* _Exercise objective_
Where the records below show a line containing "-15,7 +15,7 @@", start copying; end with the line containing "center; margin-top: 24px;", and copy it too.

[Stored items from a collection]
+---+
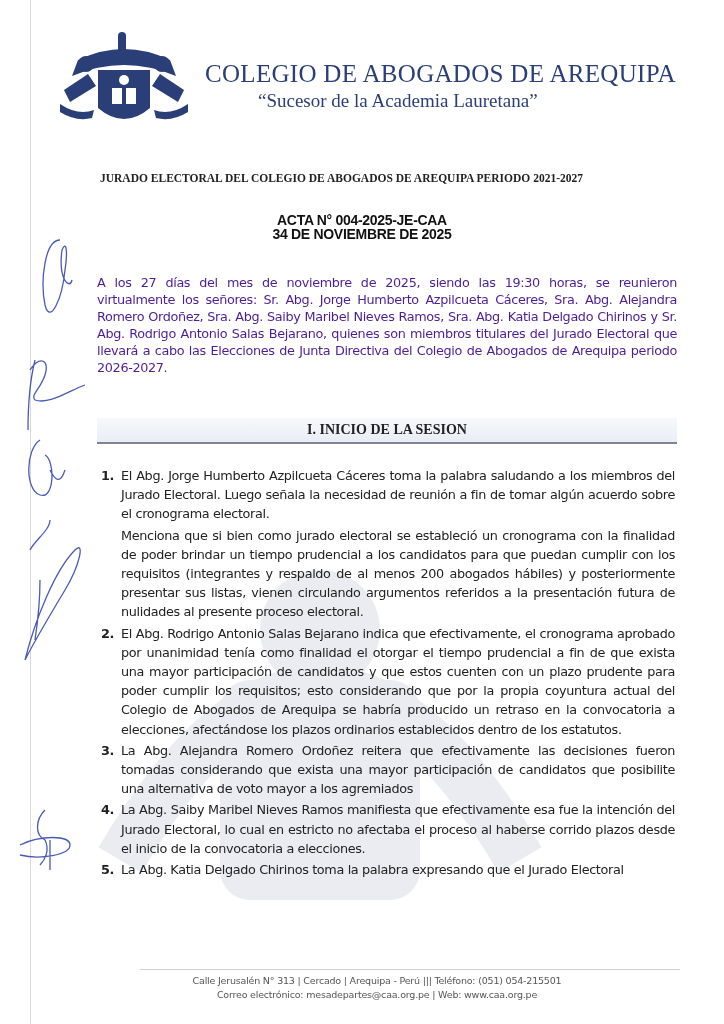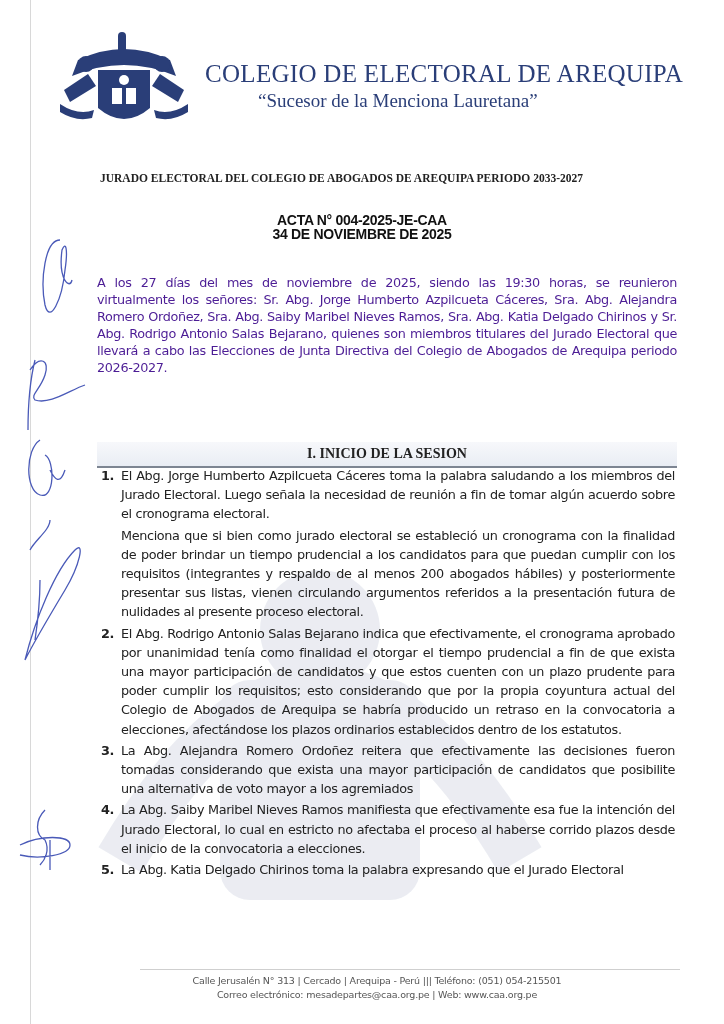--- a/index.html
+++ b/index.html
@@ -57,7 +57,7 @@
       <rect x="68" y="58" width="10" height="16"></rect>
     </g>
   </svg>
-  <div class="org-title">COLEGIO DE ELECTORAL DE AREQUIPA</div>
+  <div class="org-title">COLEGIO DE ABOGADOS DE AREQUIPA</div>
   <div class="org-sub">“Sucesor de la Menciona Lauretana”</div>
 </div>
 

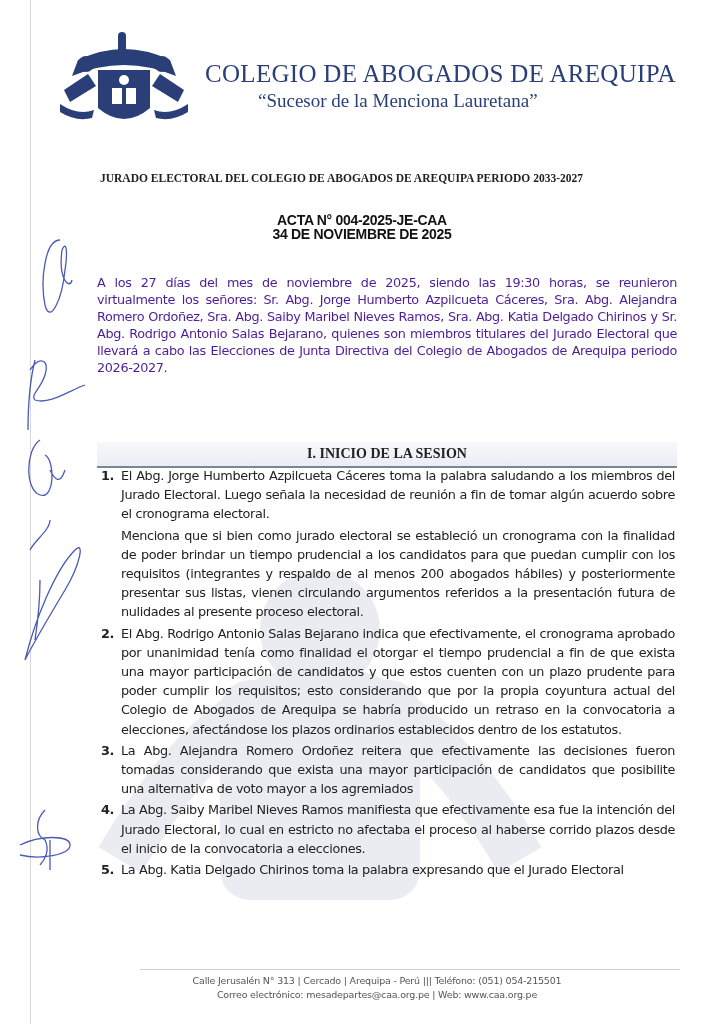--- a/index.html
+++ b/index.html
@@ -58,7 +58,7 @@
     </g>
   </svg>
   <div class="org-title">COLEGIO DE ABOGADOS DE AREQUIPA</div>
-  <div class="org-sub">“Sucesor de la Menciona Lauretana”</div>
+  <div class="org-sub">“Sucesor de la Academia Lauretana”</div>
 </div>
 
 <div class="jurado">JURADO ELECTORAL DEL COLEGIO DE ABOGADOS DE AREQUIPA PERIODO 2033-2027</div>

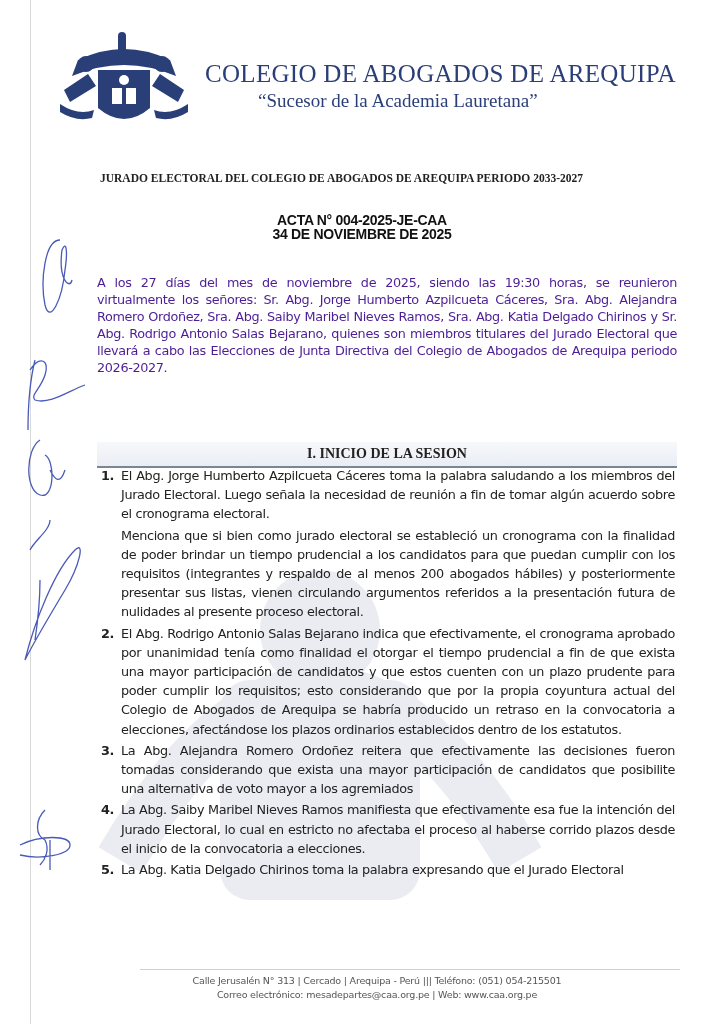--- a/index.html
+++ b/index.html
@@ -61,7 +61,7 @@
   <div class="org-sub">“Sucesor de la Academia Lauretana”</div>
 </div>
 
-<div class="jurado">JURADO ELECTORAL DEL COLEGIO DE ABOGADOS DE AREQUIPA PERIODO 2033-2027</div>
+<div class="jurado">JURADO ELECTORAL DEL COLEGIO DE ABOGADOS DE AREQUIPA PERIODO 2021-2027</div>
 <div class="acta l1">ACTA N° 004-2025-JE-CAA</div>
 <div class="acta l2">34 DE NOVIEMBRE DE 2025</div>
 

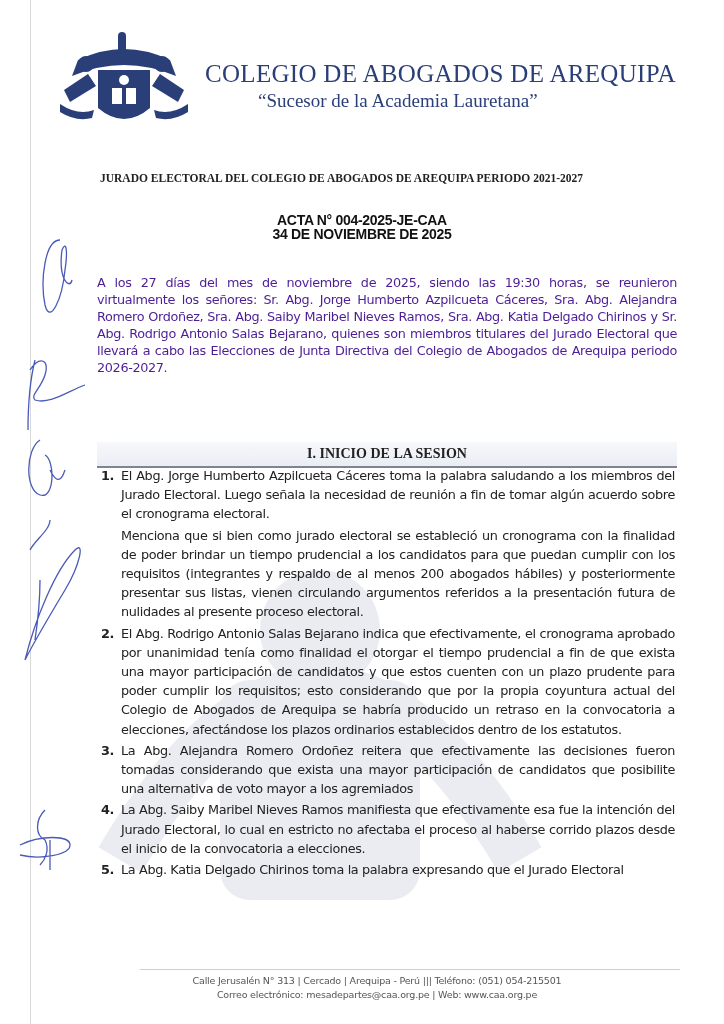--- a/index.html
+++ b/index.html
@@ -15,7 +15,7 @@
   .acta.l1 { top: 212px; text-align: center; }
   .acta.l2 { top: 226px; }
   .intro { position: absolute; left: 97px; top: 274px; width: 580px; font-family: "DejaVu Sans", sans-serif; font-size: 12.8px; line-height: 17px; text-align: justify; color: #4c1d95; letter-spacing: -0.35px; }
-  .section-bar { position: absolute; left: 97px; top: 418px; width: 580px; height: 26px; background: linear-gradient(#f7f8fb, #e9edf4); border-bottom: 2px solid #7d8592; box-sizing: border-box; text-align: center; margin-top: 24px; }
+  .section-bar { position: absolute; left: 97px; top: 418px; width: 580px; height: 26px; background: linear-gradient(#f7f8fb, #e9edf4); border-bottom: 2px solid #7d8592; box-sizing: border-box; text-align: center; }
   .section-bar span { font-family: "Liberation Serif", serif; font-weight: bold; font-size: 14px; line-height: 24px; color: #222; }
   .items { position: absolute; left: 97px; top: 464px; width: 580px; margin: 0; padding: 0; list-style: none; }
   .item { position: relative; padding-left: 22px; font-family: "DejaVu Sans", sans-serif; font-size: 12.8px; line-height: 19.2px; text-align: justify; color: #222; letter-spacing: -0.35px; }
+---+
* _Written answer_
@@ -15,7 +15,7 @@
   .acta.l1 { top: 212px; text-align: center; }
   .acta.l2 { top: 226px; }
   .intro { position: absolute; left: 97px; top: 274px; width: 580px; font-family: "DejaVu Sans", sans-serif; font-size: 12.8px; line-height: 17px; text-align: justify; color: #4c1d95; letter-spacing: -0.35px; }
-  .section-bar { position: absolute; left: 97px; top: 418px; width: 580px; height: 26px; background: linear-gradient(#f7f8fb, #e9edf4); border-bottom: 2px solid #7d8592; box-sizing: border-box; text-align: center; margin-top: 24px; }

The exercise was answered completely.